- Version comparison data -

◇ ◇ ◇ ◇ ◇

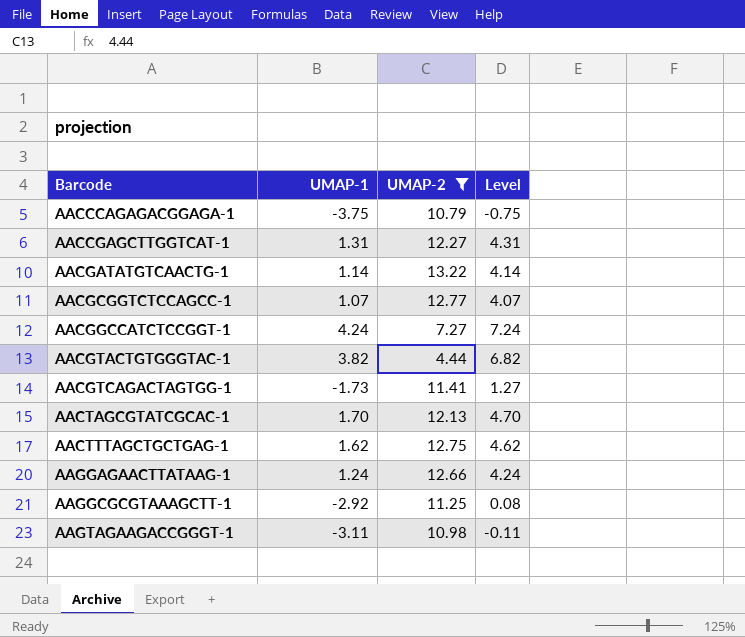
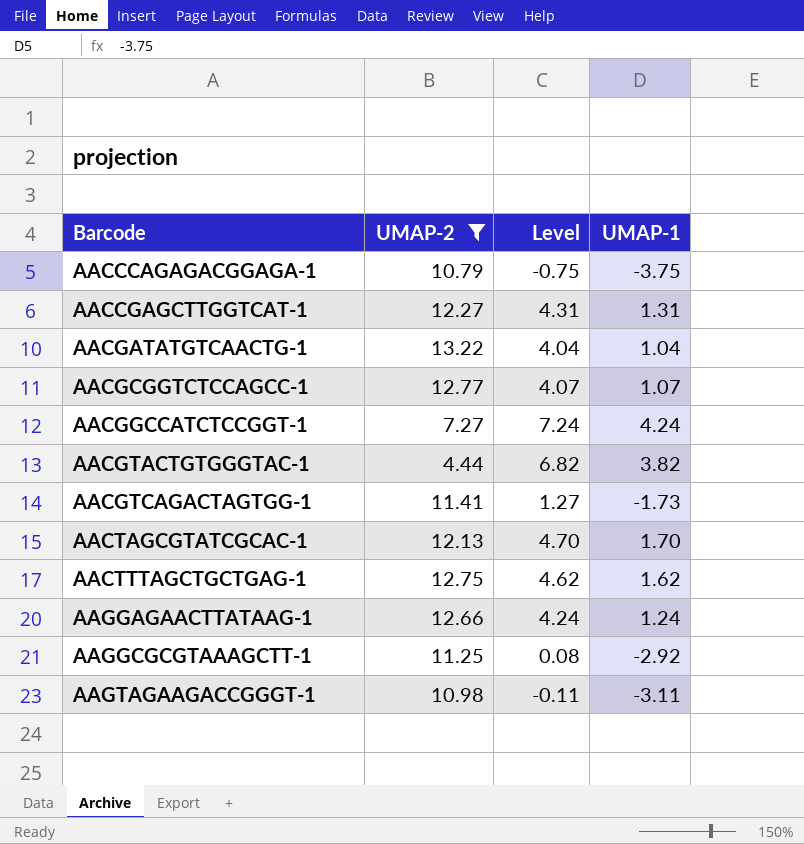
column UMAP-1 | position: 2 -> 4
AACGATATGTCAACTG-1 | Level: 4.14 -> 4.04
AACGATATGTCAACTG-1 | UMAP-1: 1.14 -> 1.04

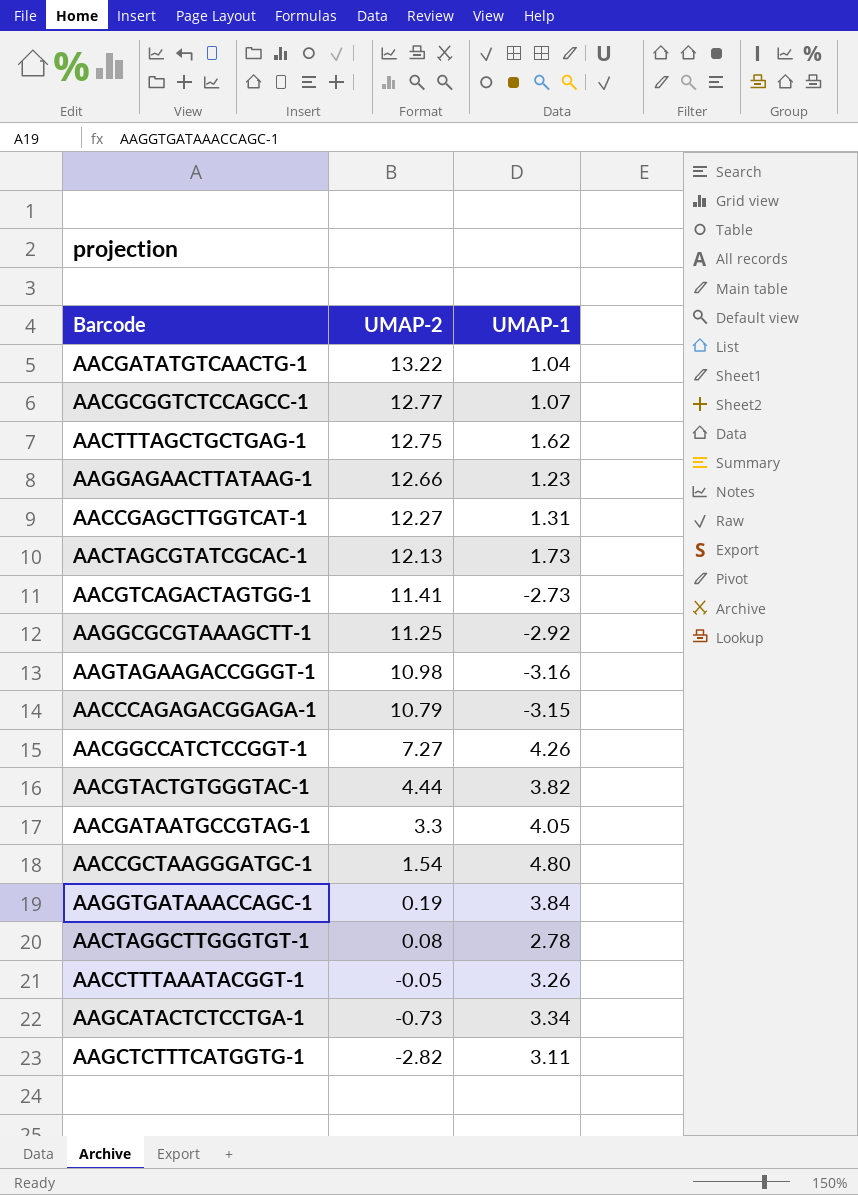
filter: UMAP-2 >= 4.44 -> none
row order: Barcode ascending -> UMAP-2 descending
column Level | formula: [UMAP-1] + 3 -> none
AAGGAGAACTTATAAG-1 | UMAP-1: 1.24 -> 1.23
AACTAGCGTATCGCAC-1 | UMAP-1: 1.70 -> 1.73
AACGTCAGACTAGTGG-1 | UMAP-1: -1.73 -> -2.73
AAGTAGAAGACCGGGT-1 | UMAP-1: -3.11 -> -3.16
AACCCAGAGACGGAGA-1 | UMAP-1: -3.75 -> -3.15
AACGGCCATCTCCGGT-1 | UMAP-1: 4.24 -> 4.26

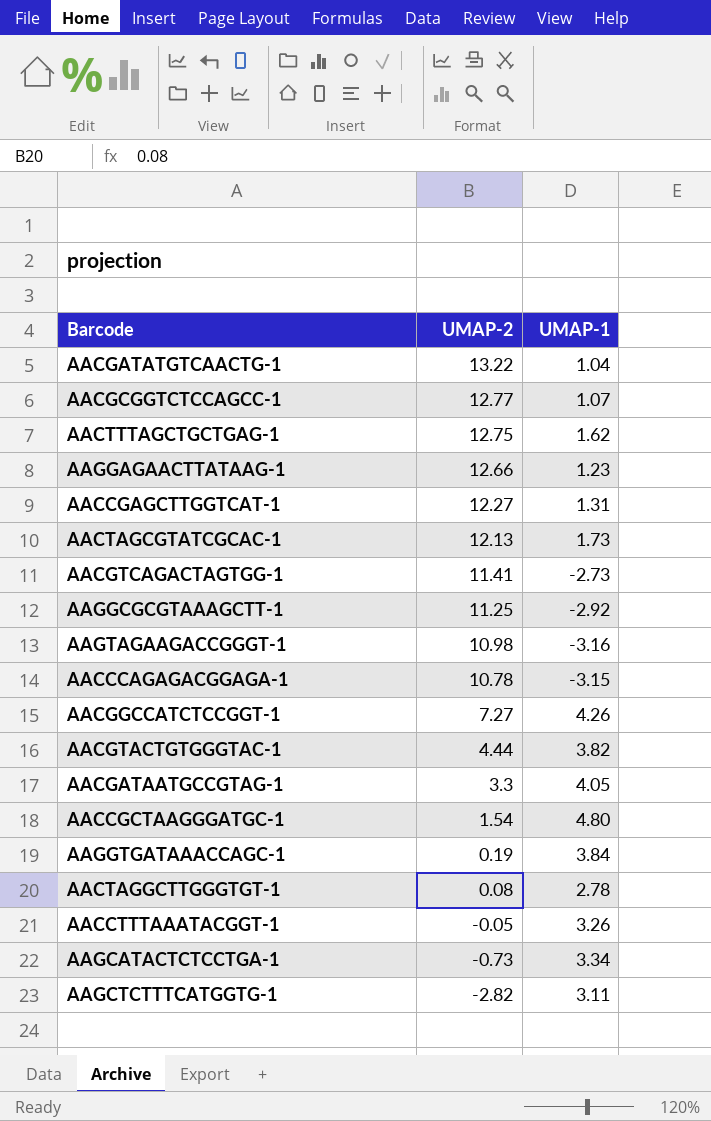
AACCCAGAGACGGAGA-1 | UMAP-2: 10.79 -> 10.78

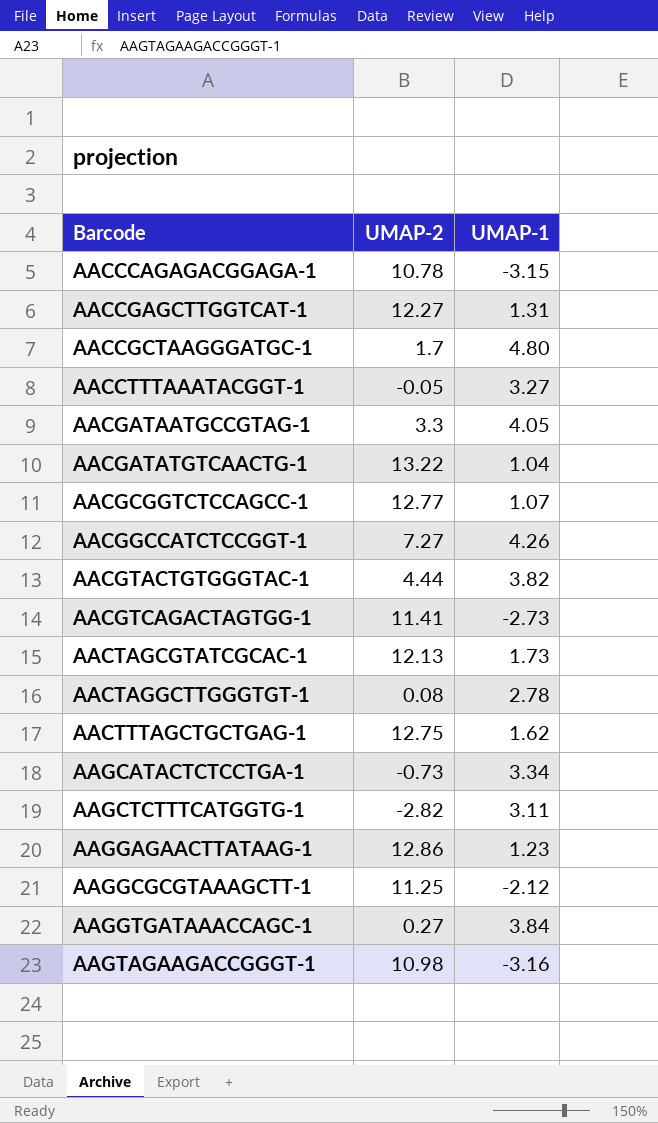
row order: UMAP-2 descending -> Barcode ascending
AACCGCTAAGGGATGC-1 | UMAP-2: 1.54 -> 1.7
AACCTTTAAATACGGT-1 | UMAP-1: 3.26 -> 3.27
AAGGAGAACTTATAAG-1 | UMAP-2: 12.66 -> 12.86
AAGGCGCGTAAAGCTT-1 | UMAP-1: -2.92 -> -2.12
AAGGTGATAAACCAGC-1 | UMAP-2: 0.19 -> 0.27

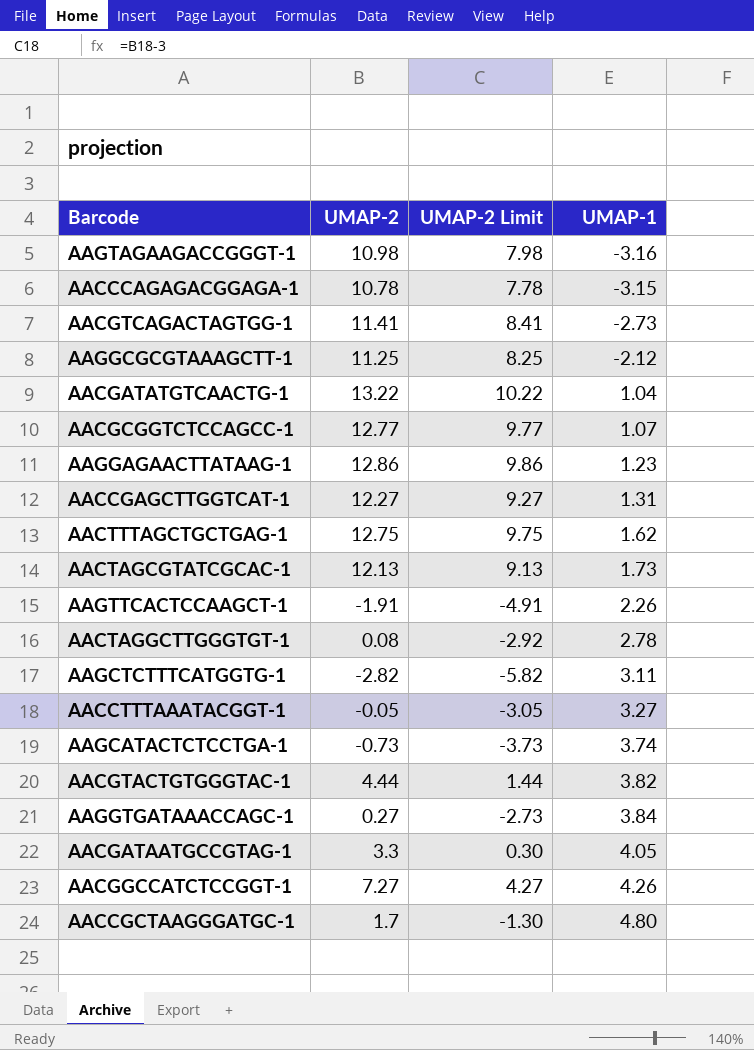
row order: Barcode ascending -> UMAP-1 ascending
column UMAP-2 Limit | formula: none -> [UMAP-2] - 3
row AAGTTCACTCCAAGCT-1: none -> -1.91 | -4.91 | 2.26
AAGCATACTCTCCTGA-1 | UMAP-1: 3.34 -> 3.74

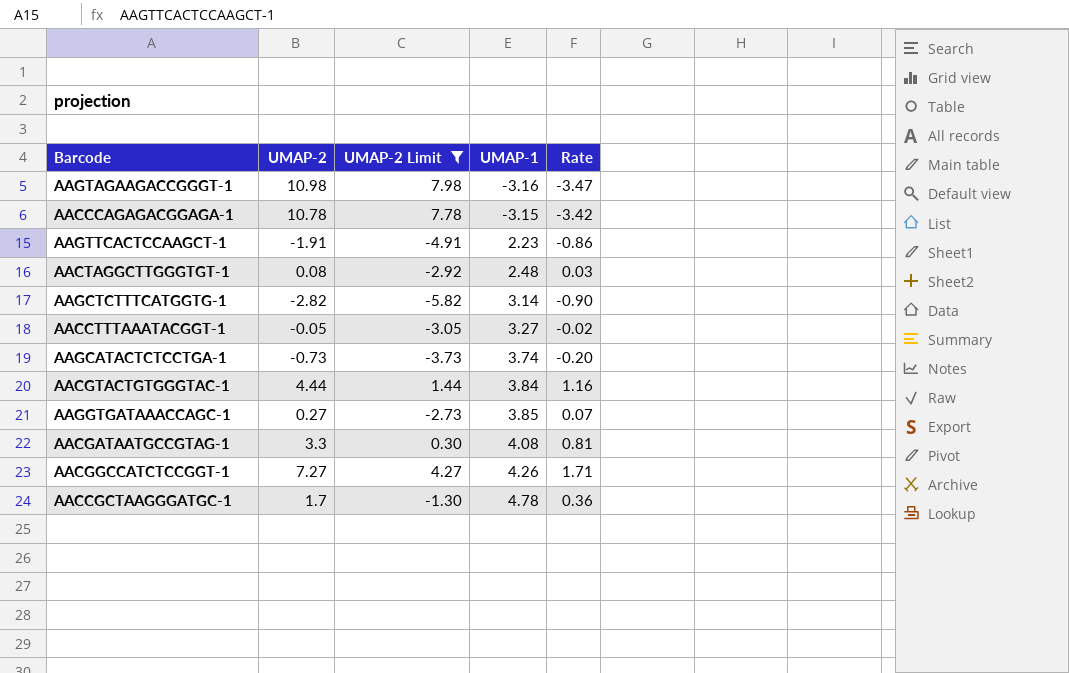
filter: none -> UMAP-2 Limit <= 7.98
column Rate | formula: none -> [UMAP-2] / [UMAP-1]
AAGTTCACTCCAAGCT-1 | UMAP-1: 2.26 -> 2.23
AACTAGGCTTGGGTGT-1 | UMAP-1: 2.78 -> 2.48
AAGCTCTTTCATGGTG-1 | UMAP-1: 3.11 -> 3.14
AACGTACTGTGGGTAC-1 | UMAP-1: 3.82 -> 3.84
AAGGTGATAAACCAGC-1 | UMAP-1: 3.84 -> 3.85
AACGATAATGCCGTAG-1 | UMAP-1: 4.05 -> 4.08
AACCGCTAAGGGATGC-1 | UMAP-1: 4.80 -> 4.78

◇ ◇ ◇ ◇ ◇

- WHAT YOU WILL DO -
Reproduce each line from the records that contains the word "filter".

- ANSWER -
filter: UMAP-2 >= 4.44 -> none
filter: none -> UMAP-2 Limit <= 7.98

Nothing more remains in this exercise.